Lors de la fuite, Rachel demande: "Est-ce que ce sont les terroristes?". On est en 2005, et désormais, on sait que les Etats-Unis ne sont à l'abri de rien. Bien sûr, cet état d'esprit, qui a par ailleurs mené à des débordements politiques et guerriers bien connus, est présent dans ce film, qui en est un commentaire. Pour Spielberg, la menace extérieure est une réalité, mais son choix est clair: il ne s'agit pas ici de stigmatiser au nom des Etats-unis les autres civilisations, mais de montrer l'être humain, générique, en proie à une attaque. Tout parallèle entre ce film et la situation post-11 septembre doit passer par l'idée que c'est l'humanité qui est attaquée dans un attentat comme celui des tours jumelles, et non une nation. L'insistance sur les autres pays attaqués (On apprend ainsi que l'Europe a été attaquée avant les Etats-Unis, par exemple) va de pair avec la représentation d'une armée inutile, mais engagée malgré tout dans un combat improbable. Et la fameuse morale choisie par H. G. Wells est là, comme dans les autres adaptations: cela ne regarde même pas l'homme; cette invasion est vouée à l'échec, à cause de tous les microbes qui vont faire le travail de défense de la planète à notre place. En attendant, donc, il n'y a qu'à se laisser massacrer, toute résistance est inutile, et toute tentative de se venger (L'impulsion adolescente de Robbie, qui désire s'engager pour les combattre, renvoie au réflexe patriotico-westernien de Bush en 2002, tout en étant après tout légitime: le garçon veut exister, et faire ce qu'il estime être un devoir) vouée à l'échec. Spielberg rend ses allusions à l'incident du 11 septembre claires en montrant les conséquences d'un accident d'avion, tombé sur la maison dans laquelle Ray et ses enfants se sont réfugiés. Il prolonge ainsi d'une allusion aux images traumatisantes renvoyées quatre ans plus tôt par les médias, sa réflexion sur le pouvoir de montrer ou de ne pas montrer, puisque le crash est vécu de l'intérieur d'une cave, à travers des bruits et des lumières. Mais la vision de l'avion éventrée soulève finalement de façon froide les mêmes questions que si on avait assisté à l'accident, le pop-corn en moins...
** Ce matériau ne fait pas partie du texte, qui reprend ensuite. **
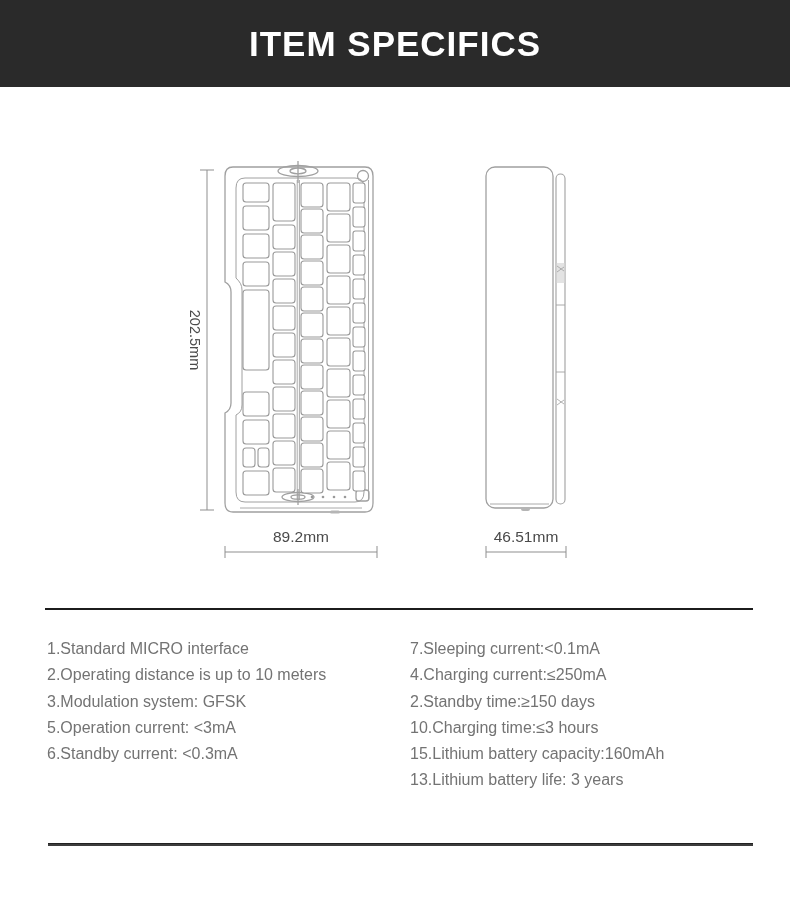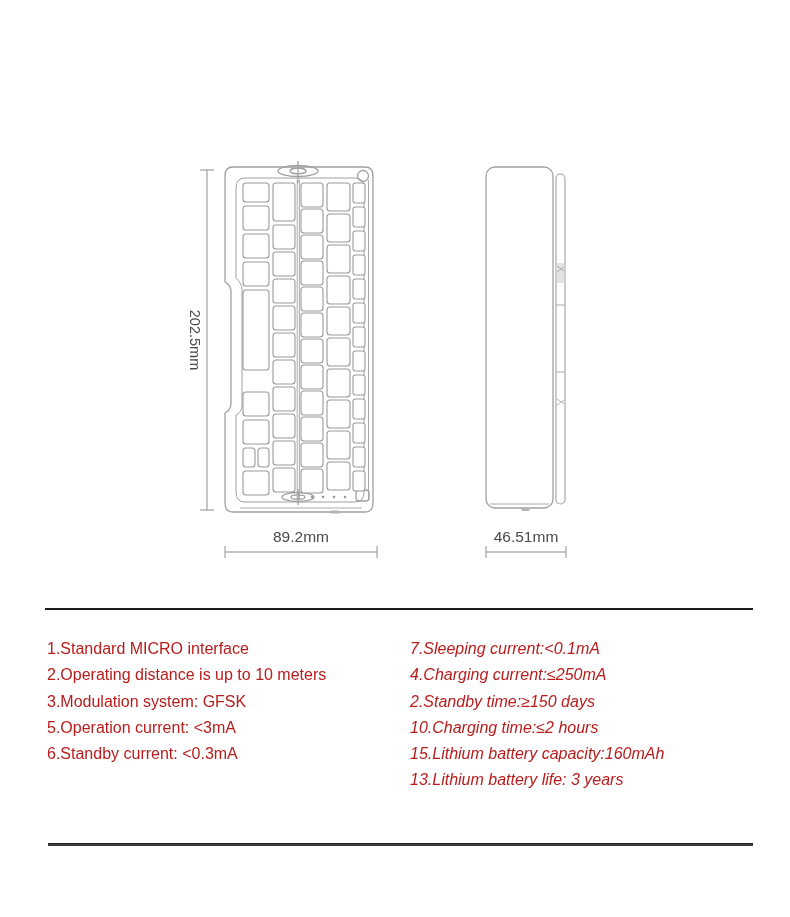"ITEM SPECIFICS" div.header-bar { html: none -> <div> <h1>ITEM SPECIFICS</h1> </div> }
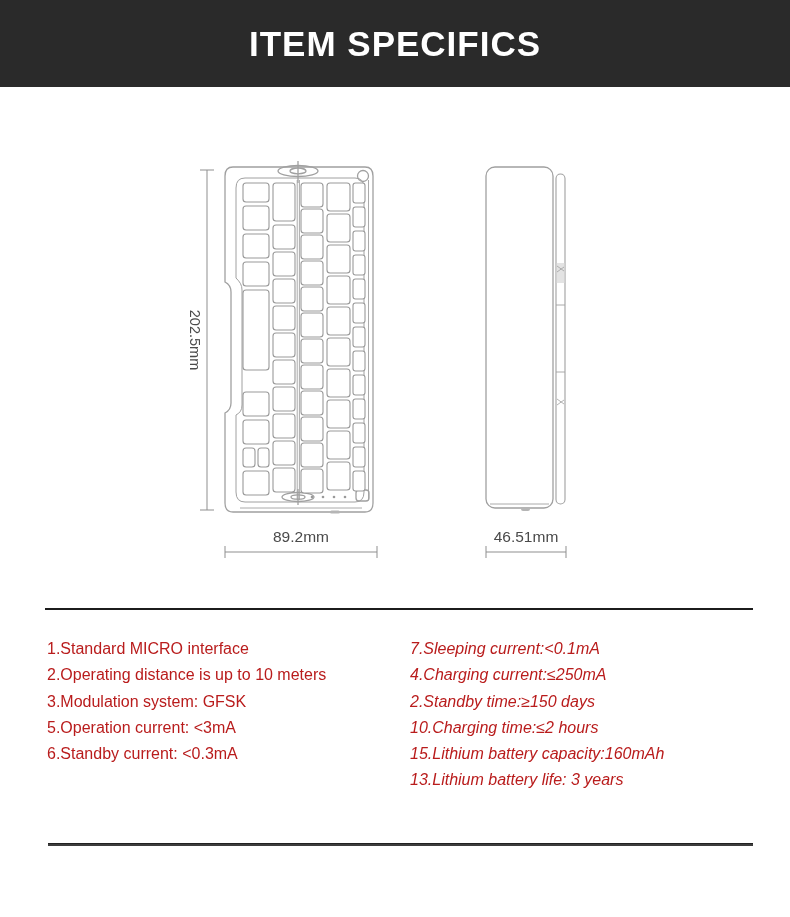"1.Standard MICRO interface" .spec-col { color: #b91c1c -> #737373 }
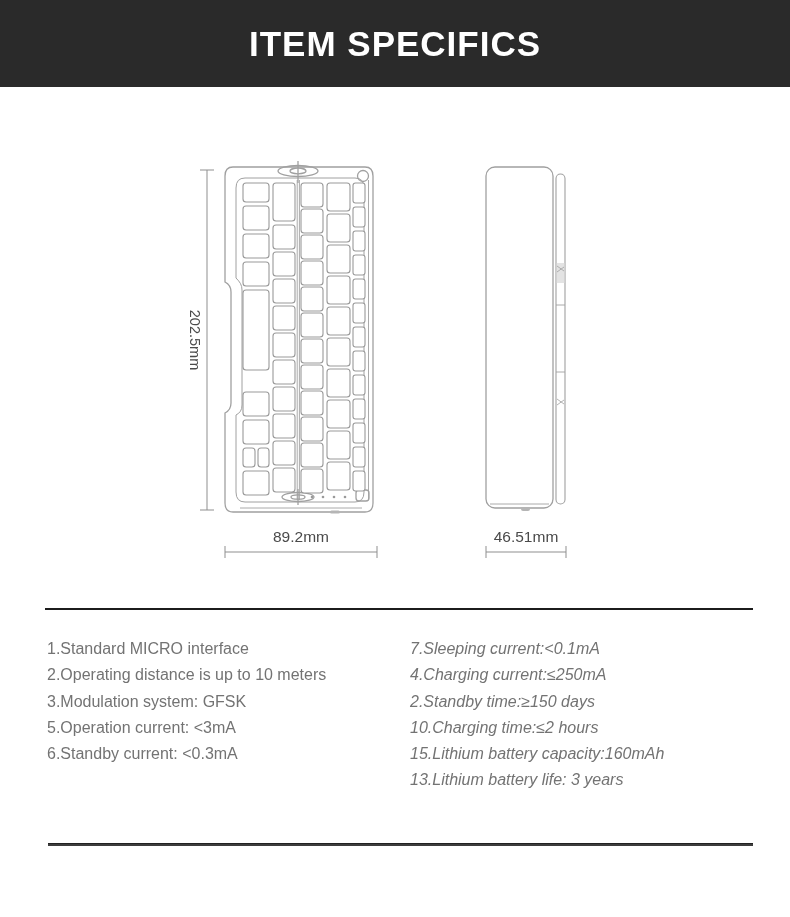"7.Sleeping current:<0.1mA" .spec-col.right { font-style: italic -> none }
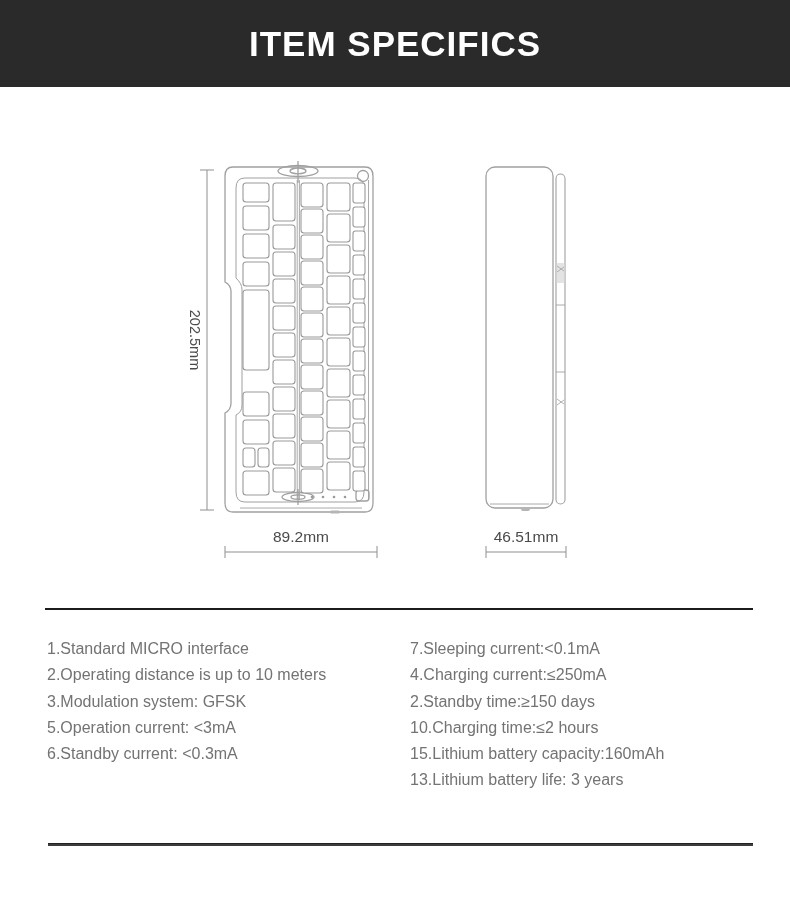"10.Charging time:≤2 hours" div.spec-item { text: 2 -> 3 }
Le film de 1953 reposait sur un réflexe conservateur, en même temps que sur une bien légitime tentation de vouloir distraire, en fournissant une inévitable adaptation de l'oeuvre emblématique d'un genre à la mode. Mais le film de Byron Haskin participait de la méfiance des films Américains à l'égard de "l'autre" et de ses volontés d'invasion des corps et des âmes. Si Spielberg, en artiste respectueux et connaisseur, rend hommage de multiples façons au film qui a précédé le sien, ne serait-ce qu'en en faisant revenir les héros pour un cameo, ou en s'inspirant du design des machines du premier film pour le sien, son propos est nettement plus sain, lui permettant d'ajouter une nouvelle pierre à sa réflexion globale sur le passage à l'age adulte et la découverte des responsabilités, tout en livrant un constat sans appel sur la vanité de vouloir prendre un drapeau et se lancer en croisade pour quoi que ce soit. War of the worlds est non seulement un grand film de science fiction, un grand film moral, c'est un aussi un grand film humaniste.